━━━━━ Information shown

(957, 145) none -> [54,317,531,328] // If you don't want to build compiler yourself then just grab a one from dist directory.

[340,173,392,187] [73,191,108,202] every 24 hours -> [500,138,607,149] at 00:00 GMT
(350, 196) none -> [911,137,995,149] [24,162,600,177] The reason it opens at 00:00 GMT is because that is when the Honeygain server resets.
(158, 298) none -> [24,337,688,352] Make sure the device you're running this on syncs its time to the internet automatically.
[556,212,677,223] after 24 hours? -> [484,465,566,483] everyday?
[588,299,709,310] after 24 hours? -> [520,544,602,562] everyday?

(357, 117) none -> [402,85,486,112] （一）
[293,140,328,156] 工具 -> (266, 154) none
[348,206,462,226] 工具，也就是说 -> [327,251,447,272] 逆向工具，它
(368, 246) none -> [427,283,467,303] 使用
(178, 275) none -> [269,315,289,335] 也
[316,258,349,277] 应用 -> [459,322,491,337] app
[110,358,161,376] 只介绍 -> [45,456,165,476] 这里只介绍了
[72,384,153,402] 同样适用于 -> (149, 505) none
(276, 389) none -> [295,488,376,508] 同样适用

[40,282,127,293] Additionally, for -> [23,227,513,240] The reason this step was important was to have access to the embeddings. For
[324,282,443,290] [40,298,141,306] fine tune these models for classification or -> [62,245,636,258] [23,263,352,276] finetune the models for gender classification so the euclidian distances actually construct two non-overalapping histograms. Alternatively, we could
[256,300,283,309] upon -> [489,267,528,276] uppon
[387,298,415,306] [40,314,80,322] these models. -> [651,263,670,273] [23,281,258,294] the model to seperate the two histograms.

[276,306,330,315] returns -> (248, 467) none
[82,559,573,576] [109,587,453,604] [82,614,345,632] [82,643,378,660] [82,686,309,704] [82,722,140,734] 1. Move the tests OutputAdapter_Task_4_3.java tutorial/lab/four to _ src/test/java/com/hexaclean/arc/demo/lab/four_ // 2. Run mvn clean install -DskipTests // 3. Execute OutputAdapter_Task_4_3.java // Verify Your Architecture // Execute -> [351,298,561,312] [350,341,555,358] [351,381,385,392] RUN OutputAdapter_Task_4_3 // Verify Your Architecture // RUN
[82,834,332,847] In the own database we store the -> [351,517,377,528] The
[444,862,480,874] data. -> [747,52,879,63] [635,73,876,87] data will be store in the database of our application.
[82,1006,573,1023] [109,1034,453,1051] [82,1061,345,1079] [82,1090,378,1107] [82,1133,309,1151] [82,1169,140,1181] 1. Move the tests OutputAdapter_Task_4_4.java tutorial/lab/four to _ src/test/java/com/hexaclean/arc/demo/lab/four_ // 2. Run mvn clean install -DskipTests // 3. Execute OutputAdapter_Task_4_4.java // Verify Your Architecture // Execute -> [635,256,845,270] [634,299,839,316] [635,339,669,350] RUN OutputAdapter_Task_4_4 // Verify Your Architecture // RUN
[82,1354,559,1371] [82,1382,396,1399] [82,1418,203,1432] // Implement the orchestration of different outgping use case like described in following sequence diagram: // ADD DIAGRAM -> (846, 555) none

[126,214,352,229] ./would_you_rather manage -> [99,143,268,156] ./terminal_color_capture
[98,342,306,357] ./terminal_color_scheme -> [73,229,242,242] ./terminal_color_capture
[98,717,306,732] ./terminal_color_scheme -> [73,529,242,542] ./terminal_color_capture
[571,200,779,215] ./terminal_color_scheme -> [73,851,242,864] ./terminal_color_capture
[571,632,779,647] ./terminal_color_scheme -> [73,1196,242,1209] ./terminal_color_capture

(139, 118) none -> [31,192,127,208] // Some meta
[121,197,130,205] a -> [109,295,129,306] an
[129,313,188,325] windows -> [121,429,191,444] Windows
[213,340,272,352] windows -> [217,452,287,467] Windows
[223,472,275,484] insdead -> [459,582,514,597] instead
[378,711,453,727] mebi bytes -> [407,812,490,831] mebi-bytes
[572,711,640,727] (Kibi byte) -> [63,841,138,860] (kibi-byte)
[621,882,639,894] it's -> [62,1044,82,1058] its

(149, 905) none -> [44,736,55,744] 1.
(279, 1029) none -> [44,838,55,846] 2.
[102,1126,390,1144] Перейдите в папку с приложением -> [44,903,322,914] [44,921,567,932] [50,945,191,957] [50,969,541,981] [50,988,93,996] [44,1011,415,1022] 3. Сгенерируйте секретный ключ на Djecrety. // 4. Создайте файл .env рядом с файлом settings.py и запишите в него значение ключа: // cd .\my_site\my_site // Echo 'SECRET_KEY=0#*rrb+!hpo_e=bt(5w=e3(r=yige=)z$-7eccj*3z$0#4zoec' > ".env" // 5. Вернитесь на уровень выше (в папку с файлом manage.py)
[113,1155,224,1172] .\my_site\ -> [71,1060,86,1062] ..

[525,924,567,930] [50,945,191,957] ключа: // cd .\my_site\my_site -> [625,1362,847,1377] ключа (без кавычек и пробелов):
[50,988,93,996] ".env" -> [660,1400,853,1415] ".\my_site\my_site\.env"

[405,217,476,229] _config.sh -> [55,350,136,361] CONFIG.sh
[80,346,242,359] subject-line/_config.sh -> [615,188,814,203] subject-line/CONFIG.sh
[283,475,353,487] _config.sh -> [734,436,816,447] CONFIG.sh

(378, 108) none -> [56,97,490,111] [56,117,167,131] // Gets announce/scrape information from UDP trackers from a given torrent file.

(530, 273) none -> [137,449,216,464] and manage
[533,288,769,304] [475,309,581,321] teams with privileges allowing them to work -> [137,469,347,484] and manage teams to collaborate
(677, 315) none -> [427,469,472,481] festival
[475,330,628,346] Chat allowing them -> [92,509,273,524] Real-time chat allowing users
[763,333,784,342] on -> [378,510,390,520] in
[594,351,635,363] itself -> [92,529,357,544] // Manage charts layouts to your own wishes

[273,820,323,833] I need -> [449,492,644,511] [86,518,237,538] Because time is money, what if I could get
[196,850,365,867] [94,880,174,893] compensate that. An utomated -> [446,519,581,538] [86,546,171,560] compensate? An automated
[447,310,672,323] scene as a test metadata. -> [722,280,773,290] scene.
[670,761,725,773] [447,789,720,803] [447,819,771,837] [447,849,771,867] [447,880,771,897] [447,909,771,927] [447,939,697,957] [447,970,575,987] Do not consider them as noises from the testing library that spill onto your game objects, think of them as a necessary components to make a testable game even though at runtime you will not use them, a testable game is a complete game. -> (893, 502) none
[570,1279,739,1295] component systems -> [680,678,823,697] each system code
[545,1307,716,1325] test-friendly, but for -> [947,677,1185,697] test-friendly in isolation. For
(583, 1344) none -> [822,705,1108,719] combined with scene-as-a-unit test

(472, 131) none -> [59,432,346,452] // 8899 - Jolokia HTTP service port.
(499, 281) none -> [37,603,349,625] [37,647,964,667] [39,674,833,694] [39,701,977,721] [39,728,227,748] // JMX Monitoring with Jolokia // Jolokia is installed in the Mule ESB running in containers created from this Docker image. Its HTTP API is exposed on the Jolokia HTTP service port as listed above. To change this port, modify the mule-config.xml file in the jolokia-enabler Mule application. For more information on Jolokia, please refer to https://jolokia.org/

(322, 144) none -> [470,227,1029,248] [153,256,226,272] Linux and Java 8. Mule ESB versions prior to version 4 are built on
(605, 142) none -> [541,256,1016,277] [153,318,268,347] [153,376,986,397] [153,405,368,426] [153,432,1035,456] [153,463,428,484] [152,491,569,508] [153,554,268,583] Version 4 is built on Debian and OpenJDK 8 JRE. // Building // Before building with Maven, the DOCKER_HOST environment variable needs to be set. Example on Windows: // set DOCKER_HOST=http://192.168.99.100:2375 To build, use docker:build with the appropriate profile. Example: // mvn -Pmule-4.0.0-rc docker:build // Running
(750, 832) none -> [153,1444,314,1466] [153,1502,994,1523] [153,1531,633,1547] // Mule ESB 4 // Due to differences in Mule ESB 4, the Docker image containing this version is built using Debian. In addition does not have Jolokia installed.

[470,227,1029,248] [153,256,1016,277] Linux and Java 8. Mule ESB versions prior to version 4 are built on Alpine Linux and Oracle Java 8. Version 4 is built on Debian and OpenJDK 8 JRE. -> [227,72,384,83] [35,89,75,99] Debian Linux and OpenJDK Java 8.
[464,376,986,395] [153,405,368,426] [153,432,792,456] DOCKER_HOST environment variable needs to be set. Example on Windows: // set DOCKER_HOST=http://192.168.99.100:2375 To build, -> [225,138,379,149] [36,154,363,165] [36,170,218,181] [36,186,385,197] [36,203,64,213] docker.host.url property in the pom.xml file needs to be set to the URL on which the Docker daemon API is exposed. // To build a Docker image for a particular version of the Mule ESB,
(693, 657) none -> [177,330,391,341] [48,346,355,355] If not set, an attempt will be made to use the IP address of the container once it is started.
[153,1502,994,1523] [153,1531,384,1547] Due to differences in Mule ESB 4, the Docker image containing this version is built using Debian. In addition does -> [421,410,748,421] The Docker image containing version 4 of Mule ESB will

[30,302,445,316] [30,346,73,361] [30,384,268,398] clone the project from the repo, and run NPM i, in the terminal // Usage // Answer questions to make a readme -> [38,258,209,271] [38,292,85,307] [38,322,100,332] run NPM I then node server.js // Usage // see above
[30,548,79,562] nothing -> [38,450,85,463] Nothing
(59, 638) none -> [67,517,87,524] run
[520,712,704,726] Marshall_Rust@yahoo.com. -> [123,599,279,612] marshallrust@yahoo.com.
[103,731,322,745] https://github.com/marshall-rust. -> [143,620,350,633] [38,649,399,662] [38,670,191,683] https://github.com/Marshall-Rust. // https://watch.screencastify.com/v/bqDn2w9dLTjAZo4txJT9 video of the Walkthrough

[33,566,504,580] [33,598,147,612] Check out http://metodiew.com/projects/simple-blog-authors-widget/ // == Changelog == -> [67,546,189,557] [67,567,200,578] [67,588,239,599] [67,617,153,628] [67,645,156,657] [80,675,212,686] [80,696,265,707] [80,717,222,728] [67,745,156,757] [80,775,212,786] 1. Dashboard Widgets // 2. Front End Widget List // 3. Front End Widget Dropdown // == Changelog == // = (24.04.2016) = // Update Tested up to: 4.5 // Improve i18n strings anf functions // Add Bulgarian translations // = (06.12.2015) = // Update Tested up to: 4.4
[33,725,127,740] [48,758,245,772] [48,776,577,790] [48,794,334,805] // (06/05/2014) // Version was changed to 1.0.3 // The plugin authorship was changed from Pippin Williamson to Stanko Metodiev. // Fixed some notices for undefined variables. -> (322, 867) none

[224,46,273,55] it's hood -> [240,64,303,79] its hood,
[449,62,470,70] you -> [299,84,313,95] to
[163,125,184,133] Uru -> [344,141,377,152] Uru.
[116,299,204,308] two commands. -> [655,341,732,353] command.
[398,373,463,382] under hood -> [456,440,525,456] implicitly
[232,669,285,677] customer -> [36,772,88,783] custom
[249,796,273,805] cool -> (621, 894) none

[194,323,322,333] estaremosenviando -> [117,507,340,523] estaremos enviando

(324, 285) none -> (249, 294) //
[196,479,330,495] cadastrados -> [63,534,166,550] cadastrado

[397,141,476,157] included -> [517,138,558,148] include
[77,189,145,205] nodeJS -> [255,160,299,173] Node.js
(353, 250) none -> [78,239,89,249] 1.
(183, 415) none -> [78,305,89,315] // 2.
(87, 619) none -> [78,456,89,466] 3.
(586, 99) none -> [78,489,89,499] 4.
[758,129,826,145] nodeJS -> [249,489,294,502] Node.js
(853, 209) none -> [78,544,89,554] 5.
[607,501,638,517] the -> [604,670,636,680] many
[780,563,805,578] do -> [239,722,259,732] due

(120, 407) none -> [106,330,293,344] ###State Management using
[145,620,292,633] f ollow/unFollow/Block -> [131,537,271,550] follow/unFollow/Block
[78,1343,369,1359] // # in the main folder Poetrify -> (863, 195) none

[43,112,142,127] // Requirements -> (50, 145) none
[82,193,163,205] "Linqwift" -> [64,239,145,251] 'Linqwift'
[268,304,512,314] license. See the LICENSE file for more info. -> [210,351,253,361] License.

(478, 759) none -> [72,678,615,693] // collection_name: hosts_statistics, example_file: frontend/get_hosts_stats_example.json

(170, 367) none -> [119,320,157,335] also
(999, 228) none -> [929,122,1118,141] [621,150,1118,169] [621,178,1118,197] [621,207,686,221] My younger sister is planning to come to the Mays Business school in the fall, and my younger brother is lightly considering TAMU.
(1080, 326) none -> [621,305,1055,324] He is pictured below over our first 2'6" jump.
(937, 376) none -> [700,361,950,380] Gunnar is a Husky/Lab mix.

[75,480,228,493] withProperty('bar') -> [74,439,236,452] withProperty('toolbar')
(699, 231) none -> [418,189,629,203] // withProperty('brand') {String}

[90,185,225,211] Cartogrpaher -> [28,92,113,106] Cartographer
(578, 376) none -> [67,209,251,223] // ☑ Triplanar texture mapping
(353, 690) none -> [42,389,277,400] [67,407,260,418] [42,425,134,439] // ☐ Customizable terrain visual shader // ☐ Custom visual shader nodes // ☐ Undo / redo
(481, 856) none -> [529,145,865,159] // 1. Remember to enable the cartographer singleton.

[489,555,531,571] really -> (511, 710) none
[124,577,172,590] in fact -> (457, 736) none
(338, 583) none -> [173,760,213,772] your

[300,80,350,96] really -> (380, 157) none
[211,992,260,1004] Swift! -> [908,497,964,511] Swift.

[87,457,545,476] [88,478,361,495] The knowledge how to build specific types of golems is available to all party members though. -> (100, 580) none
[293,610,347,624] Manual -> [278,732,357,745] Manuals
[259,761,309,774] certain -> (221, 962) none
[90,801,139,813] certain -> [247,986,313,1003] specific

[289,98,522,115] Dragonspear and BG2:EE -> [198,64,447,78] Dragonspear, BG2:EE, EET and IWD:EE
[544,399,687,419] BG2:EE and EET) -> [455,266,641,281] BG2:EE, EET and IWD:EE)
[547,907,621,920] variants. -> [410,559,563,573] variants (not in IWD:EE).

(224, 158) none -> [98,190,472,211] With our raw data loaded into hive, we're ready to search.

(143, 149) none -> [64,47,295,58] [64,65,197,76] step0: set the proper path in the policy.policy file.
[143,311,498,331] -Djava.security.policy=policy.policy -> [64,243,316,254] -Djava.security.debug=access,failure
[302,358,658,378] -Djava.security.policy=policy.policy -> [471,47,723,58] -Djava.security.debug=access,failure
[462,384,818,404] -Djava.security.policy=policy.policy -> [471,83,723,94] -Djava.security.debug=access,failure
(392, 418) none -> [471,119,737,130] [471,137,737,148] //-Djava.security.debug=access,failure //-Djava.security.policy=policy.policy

━━━━━━━━━━

Problem to solve: Pull each line holding "everyday" out of the listing.

Output of the task:
[556,212,677,223] after 24 hours? -> [484,465,566,483] everyday?
[588,299,709,310] after 24 hours? -> [520,544,602,562] everyday?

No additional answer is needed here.